Riding an elevator late Saturday night with another attendee, I concluded that the segregation was unfortunate and wasted a good opportunity. The gentleman lamented the space restrictions BBYO placed on us and I reminded him that the reverse is also true. Why does it matter if one group enters another’s reserved space as long as it’s public? Staff is positioned outside each room so there’s no issue of people “sneaking” into events they did not pay for. Does it matter who photobombs? Does it matter who one has to fight through congested traffic bottlenecks?
Upon exiting the stairs on a particular occasion, I landed into a huge mob of BBYO attendees who were waiting outside an event. Embarrassed at my intrusion, I rapidly made my way out when a lovely lady complimented on my cosplay as I hurried past. I could only reply with a quick thanks. I believe Katsucon members would all appreciate the gesture and BBYO attendees would have welcomed the chance to do so.
My colleague Shizuka had a different experience however. She will elaborate in a future post.
It’s easy to see why Katsucon is the premier choice for cosplay. Even at night, I was drawn to the atrium and fountain flaunting their beauty with splendid lighting and seductive music. The void I always feel at Otakon as night falls dissipated through the glass enclosure and into the sky as I strolled through, surrounded by the sound of laughter and memories in the making. I do wish Katsucon would consider moving the dates to a warmer season to take full advantage of the breathtaking views outdoors.

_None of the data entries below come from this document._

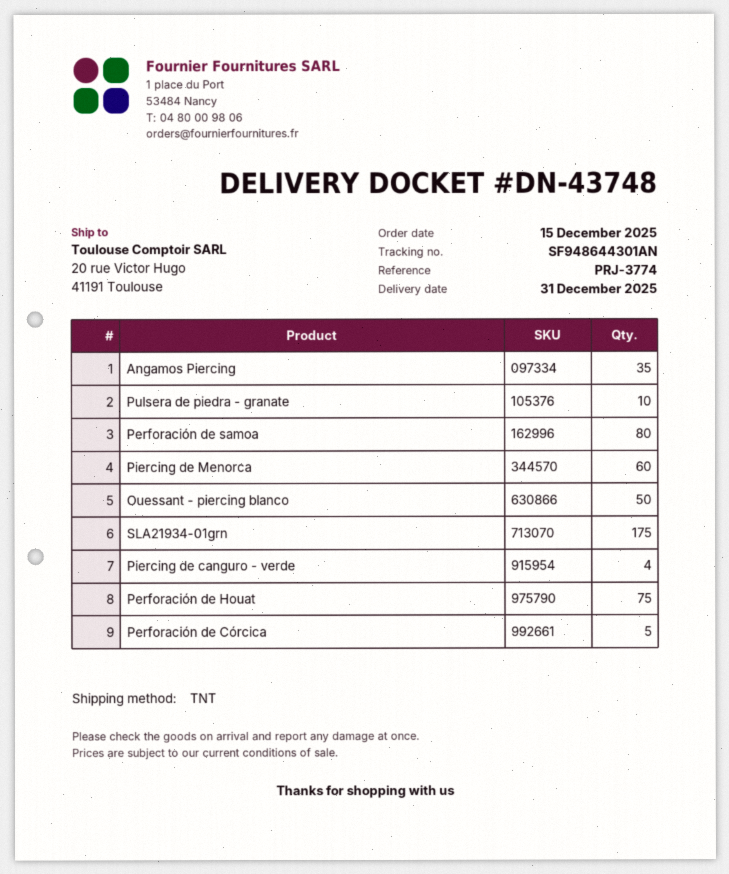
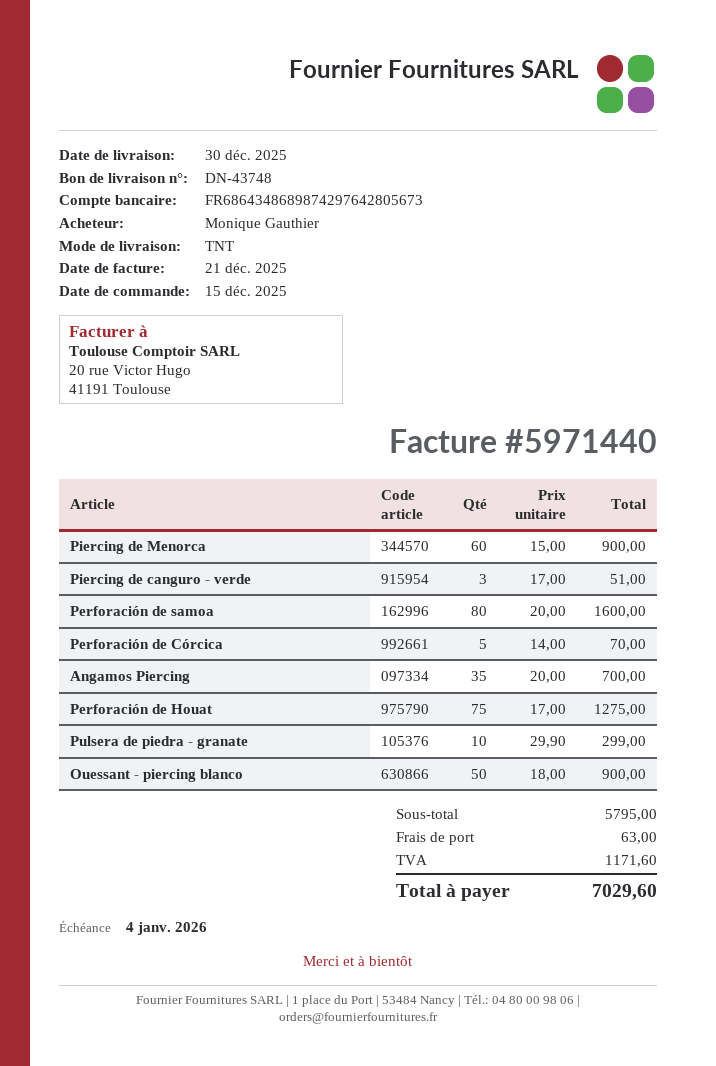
delivery date: 2025-12-31 -> 2025-12-30
SLA21934-01grn: 175 -> none
Piercing de canguro - verde: 4 -> 3

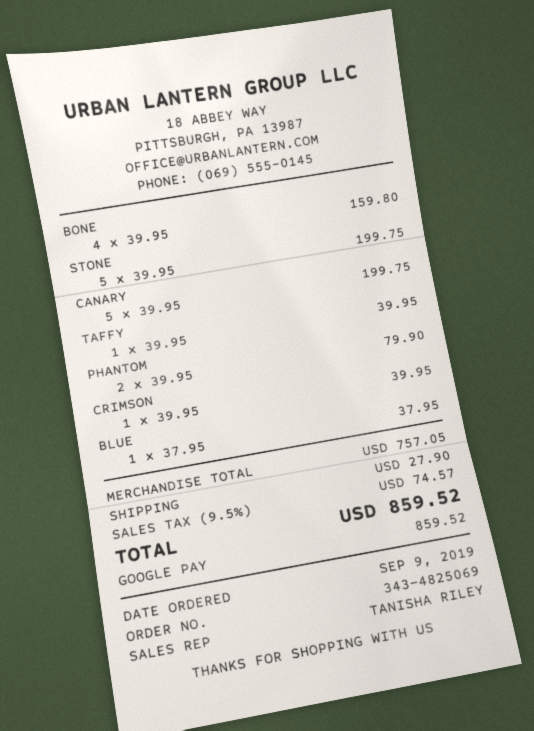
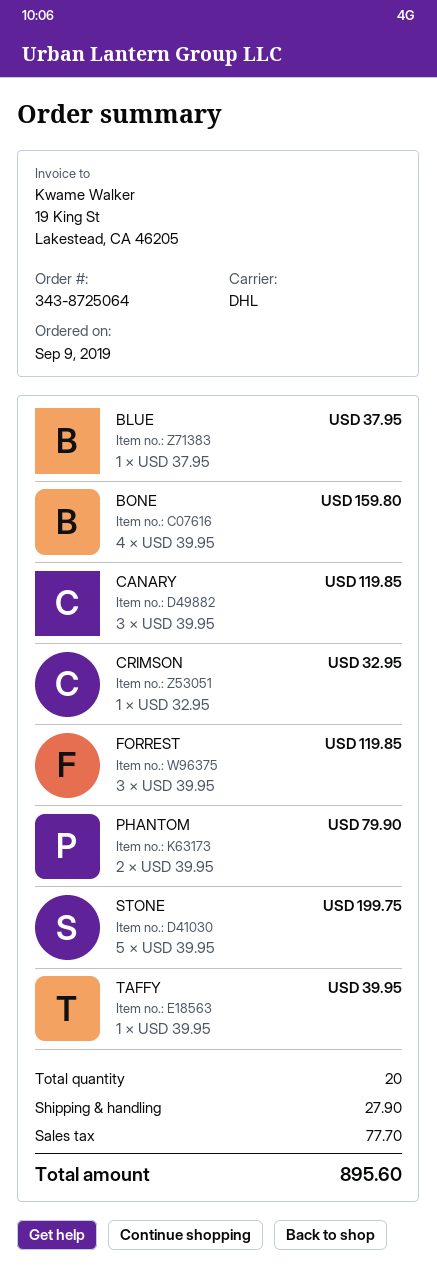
order number: 343-4825069 -> 343-8725064
CANARY: 5 x 39.95 = 199.75 -> 3 x 39.95 = 119.85
CRIMSON: 1 x 39.95 = 39.95 -> 1 x 32.95 = 32.95
FORREST: none -> 3 x 39.95 = 119.85
tax: 74.57 -> 77.70
total: 859.52 -> 895.60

I think Katsucon deserves a deep bow for having non stop programming from Friday to Sunday. The staff necessary to accomplish such a feat demonstrates immense passion and dedication to maximize attendees’ entertainment. Speaking of which, the staff in Live Programming that I spoke with Sunday afternoon were promptly helpful.
In short, Katsucon 2013 was the best of times, it was the epoch of incredulity, it was the season of Light, it was the spring of hope, and I had everything before me. It’s an auspicious start to my con season.